We are asked frequently about our expectations for the direction and level of interest rates, the price of oil, the U.S. dollar and other currencies, emerging markets, etc. We don’t know. We have never known and will never know. We wish we could make book on the wagers placed by others. We’d even give them 10% in either direction. If you say you expect $50 oil, we’ll give you the range of $45-$55 but we get the over/under of the outer bands. We merely acknowledge what could happen and do our best to either have our portfolio protected or set ourselves up to profit from some reversion to the mean. For example, we don’t want to assume that interest rates will be low forever. In our range of outcomes, we try and anticipate, for example, the effect higher rates may have on a real estate company’s capitalization rate (higher) and borrowing costs (higher).

It’s hard not to be concerned about the health of the economy but it’s not all bad. U.S. unemployment at 5.0% is back to pre-recession levels but that belies weakness below the surface, including people having given up looking for a job, persistent underemployment and poor labor wage growth. Although the sizeable drop in the price of oil is like a gargantuan tax break for the U.S. consumer, it still hasn’t kept the U.S. economy from missing expectations last year. The rest of the world certainly isn’t picking up the slack. Developed and emerging economies have hit an air pocket. China is weakening, but like every other economy the world has ever seen, it will have its ups and downs. Given its size, however, a sniffle there could cause colds globally. On the positive side, with the biggest set of consumers in the world, we submit that China’s economy will be larger a decade hence. Near term though, weak global demand has caused deflationary pressures to continue around the globe, led by weak commodity prices that are now at a 16-year low. Here’s what the commodity price chart looks (or at least felt) like for 2015.

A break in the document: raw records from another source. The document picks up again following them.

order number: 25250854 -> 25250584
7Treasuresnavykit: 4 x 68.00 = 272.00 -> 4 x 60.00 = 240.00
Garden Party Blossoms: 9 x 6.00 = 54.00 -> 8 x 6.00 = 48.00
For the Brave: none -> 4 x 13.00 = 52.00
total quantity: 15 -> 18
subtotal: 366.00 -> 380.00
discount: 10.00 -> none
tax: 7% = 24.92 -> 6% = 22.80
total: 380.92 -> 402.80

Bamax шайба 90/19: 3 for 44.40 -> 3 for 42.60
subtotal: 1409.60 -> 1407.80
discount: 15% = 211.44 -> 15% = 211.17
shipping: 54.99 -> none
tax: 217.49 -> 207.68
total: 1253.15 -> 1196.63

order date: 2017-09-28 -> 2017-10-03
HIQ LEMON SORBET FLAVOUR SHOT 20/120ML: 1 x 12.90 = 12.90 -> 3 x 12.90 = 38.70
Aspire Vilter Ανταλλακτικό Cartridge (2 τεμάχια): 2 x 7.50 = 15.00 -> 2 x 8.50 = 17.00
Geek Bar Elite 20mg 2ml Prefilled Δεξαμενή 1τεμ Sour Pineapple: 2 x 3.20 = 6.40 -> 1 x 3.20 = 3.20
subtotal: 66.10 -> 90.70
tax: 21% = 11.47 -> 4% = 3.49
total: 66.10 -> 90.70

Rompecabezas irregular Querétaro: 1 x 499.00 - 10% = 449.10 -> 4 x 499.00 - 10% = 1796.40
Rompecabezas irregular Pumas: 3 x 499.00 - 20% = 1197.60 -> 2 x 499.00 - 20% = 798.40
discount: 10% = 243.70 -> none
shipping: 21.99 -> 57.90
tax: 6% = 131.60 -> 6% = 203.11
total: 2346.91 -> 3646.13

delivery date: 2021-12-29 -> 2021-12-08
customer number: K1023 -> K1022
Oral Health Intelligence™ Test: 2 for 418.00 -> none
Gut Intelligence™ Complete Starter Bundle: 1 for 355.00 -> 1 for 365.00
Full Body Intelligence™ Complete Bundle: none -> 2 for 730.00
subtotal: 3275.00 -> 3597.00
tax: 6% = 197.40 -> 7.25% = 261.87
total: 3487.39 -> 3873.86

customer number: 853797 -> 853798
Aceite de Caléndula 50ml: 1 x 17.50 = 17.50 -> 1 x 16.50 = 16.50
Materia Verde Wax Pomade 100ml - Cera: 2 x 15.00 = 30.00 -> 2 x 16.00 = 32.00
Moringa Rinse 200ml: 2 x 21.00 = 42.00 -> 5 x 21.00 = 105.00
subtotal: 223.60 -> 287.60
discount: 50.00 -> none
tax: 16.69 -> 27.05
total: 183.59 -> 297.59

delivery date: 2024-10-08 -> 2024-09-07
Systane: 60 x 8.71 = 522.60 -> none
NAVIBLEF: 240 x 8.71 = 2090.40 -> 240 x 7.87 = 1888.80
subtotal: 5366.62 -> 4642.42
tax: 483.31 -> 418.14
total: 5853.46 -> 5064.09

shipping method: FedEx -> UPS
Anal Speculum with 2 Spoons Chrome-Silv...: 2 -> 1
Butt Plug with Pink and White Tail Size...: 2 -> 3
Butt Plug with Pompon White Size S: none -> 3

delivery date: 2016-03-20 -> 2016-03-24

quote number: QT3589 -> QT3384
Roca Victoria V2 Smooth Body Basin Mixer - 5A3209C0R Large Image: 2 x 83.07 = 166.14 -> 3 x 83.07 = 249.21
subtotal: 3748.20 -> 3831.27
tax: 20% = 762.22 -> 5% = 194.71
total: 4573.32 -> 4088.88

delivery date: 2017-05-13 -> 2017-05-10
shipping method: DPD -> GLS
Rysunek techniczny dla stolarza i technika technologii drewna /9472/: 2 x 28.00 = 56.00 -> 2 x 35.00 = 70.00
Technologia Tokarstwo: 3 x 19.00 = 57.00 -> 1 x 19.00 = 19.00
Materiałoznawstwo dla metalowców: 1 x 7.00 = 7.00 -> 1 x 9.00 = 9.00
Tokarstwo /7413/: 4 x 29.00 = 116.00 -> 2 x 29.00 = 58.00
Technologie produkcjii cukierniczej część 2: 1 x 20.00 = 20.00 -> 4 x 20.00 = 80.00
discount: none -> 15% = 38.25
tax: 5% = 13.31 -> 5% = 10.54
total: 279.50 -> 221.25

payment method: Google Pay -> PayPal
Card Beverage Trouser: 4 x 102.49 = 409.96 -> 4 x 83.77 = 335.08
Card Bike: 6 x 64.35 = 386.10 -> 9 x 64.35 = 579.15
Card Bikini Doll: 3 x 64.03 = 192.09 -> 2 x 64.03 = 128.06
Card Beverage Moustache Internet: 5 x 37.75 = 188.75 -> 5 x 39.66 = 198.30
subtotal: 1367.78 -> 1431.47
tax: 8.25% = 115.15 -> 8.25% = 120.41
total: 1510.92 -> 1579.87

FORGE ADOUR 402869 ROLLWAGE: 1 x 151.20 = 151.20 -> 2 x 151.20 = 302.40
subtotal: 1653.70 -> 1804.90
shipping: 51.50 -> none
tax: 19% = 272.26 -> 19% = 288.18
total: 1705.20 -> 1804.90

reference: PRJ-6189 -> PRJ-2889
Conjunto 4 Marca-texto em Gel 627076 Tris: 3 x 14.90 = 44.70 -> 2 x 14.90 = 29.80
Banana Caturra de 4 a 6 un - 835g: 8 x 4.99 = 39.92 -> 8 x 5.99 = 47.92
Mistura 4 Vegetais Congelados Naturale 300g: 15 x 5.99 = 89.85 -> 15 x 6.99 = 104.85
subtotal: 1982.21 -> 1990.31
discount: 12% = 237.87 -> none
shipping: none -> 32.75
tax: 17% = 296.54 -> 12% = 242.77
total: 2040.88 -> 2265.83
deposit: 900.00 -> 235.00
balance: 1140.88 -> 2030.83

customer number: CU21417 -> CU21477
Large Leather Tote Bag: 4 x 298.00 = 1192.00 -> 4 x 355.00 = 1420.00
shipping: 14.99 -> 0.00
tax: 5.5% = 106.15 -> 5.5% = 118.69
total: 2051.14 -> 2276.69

U.S. CPI is about as low as it has ever been while the EU inflation rate has been dipping in and out of negative territory for the last year or so and Japan hasn’t been able to consistently create inflation since 1989. The universal policy response has been to both print money and drop interest rates to all-time lows. It surprises us that with negative sovereign yields across Europe and Japan, we haven’t seen any whiff of inflation.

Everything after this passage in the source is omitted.